ACHEST’s Director of Non-Communicable Diseases and Healthy Ageing Dr David Okello has called for the need for public education and awareness on ageing as a natural process.
While making a virtual presentation on “Ageing Societies; Implications for Uganda” to the Rotary Club of Kampala on October 29, 2020, Dr Okello noted that it was important to promote the behaviour of better ageing, in order to address possible challenges that could affect the future senior citizens.
“Ageing is a natural process and part of life, with clear pathways from the womb to the tomb. What we do earlier affects us later in life. The relatively young population in Uganda should be encouraged to start now to plan for later years in life,” remarked Dr Okello.
Old age is defined by the United Nations as a person who is over 60 years of age. Global projections show that the world is ageing. Almost 700 million people are now over 60, and in 2050, there will more persons over 60 than children in the world.
Dr Okello noted that population ageing constitutes one of the most significant demographic transformations of the21st century.
In Uganda, life expectancy in 2020 is estimated at 64 years. The cohort of the current predominantly young people is predicted to grow and become older persons with rapid population ageing.
Regrettably, the challenges are enormous for older persons in Uganda. Dr. Okello observed that with society in transition, the social support system is weak if existing at all.
“The society in Uganda is in transition. There is mass movement from the rural areas to the cities. The traditional care and support by the family and community that was commonplace in the past are no more. In many of our communities, old people are increasingly left to fend for themselves. Hospitals in Uganda and other healthcare institutions do not have dedicated programs for older persons,” explained Dr. Okello.
He thus urged Rotary to play a role to advocate and champion service support for the ageing population and to fight ageism.
“Social support system is needed. Older persons are prone to loneliness and isolation due to a reduction of friends and social circles. There is reduced independence, physical activity and resource availability. We need a mindset change to have more acceptance towards the elderly.
The government also needs to design public policies and legislation that address the needs of older persons, Dr. Okello observed further.
He acknowledged that although the government provides a stipend for senior citizens aged 80 years and above, the money was too little. The good news is that older persons are increasingly gaining national recognition. The National Policy for Older Persons (2009) provides for the establishment of a National Council for Older Persons to coordinate various stakeholders involved in the implementation of programs for older persons. There is also a plan to have a special representation for older persons in the Parliament of Uganda.

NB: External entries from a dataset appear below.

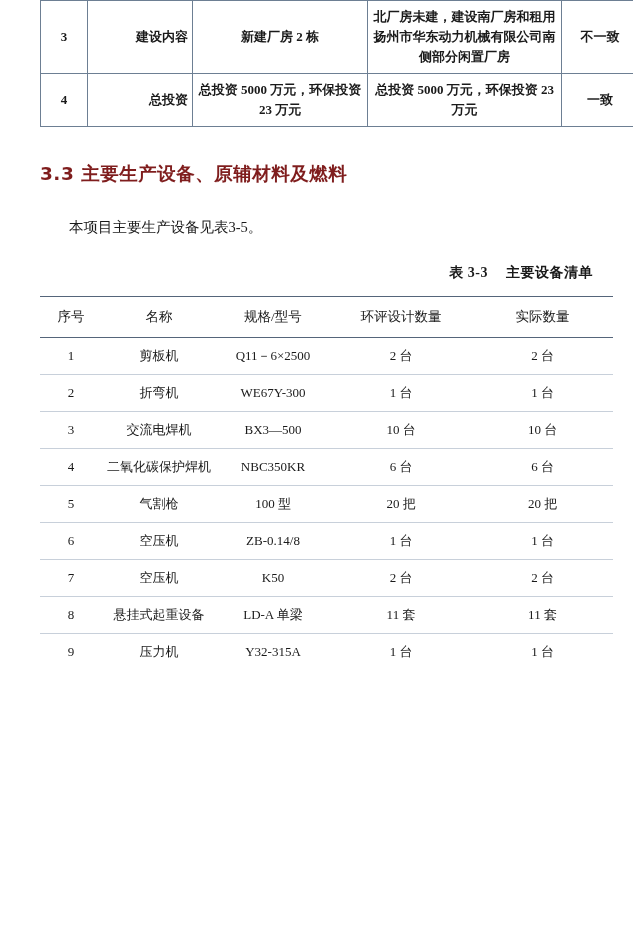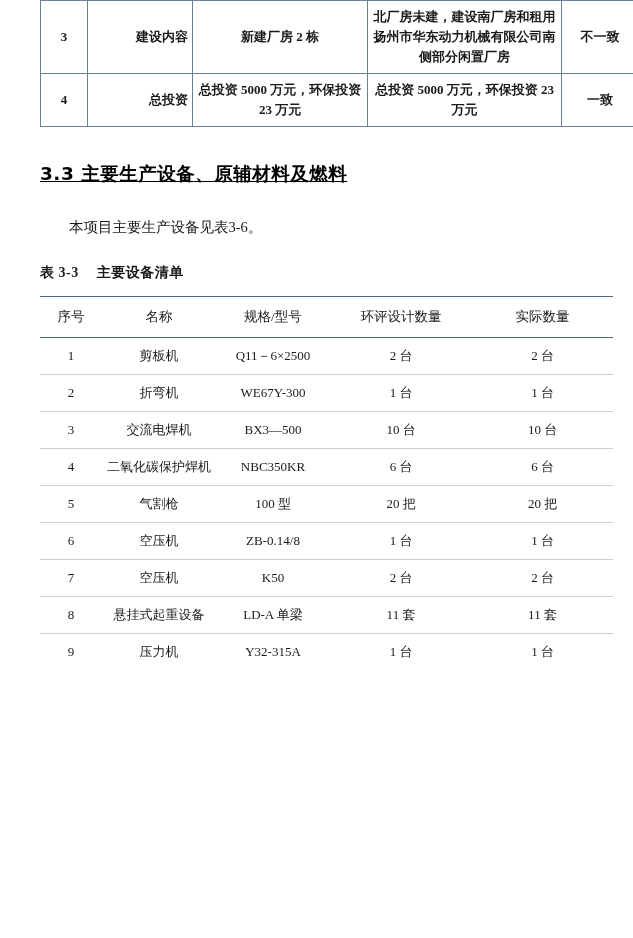--- a/index.html
+++ b/index.html
@@ -53,8 +53,7 @@
     font-size: 18.5px;
     letter-spacing: 0.5px;
     margin: 34px 0 0 0;
-    color: #000000;
-    text-decoration: underline;
+    color: #7f1d1d;
   }
 
   .para {

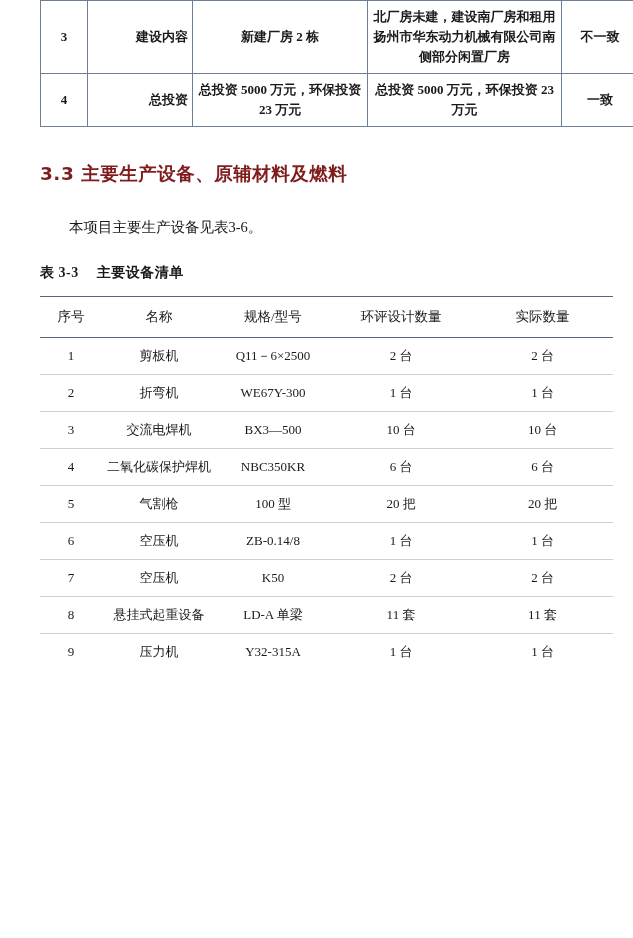--- a/index.html
+++ b/index.html
@@ -133,7 +133,7 @@
 
   <h2 class="sec-heading">3.3 主要生产设备、原辅材料及燃料</h2>
 
-  <p class="para">本项目主要生产设备见表3-6。</p>
+  <p class="para">本项目主要生产设备见表3-5。</p>
 
   <div class="tbl-caption">
     <span>表 3-3</span><span class="gap"></span><span>主要设备清单</span>

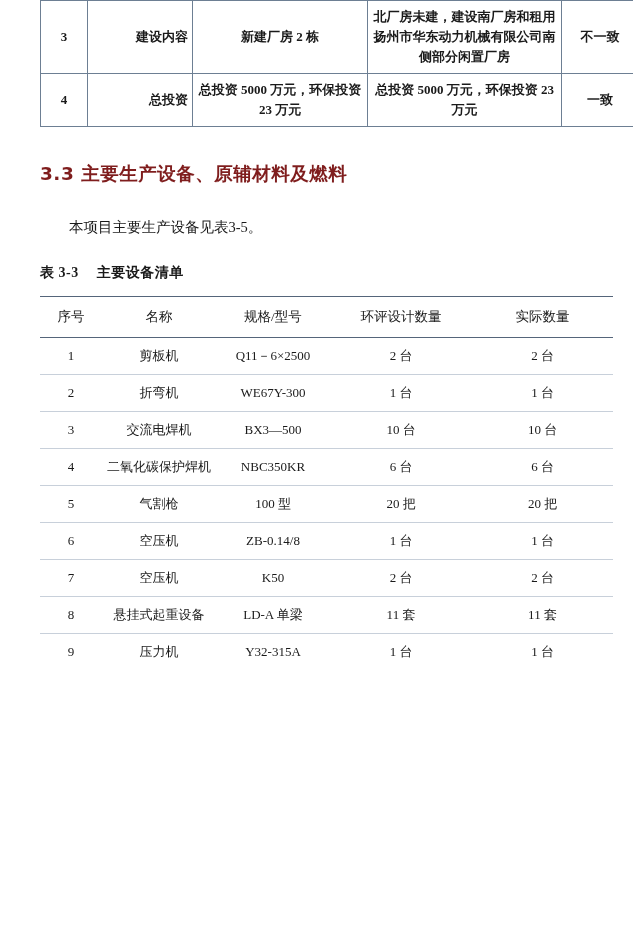--- a/index.html
+++ b/index.html
@@ -64,7 +64,7 @@
   }
 
   .tbl-caption {
-    text-align: left;
+    text-align: right;
     font-size: 14px;
     font-weight: bold;
     margin: 26px 0 10px 0;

From a medical perspective, Dr. Okello explained that waning body immunity combines with other effects of ageing to make older people more vulnerable to both communicable and non-communicable diseases (NCDs). Health problems of older persons include impaired vision, impaired hearing, chronic pain, high blood pressure, cognitive impairment, depression, muscular-skeletal degenerative illnesses, and disability. Older persons are also more susceptible to disease outbreaks, including the current COVID-19 pandemic.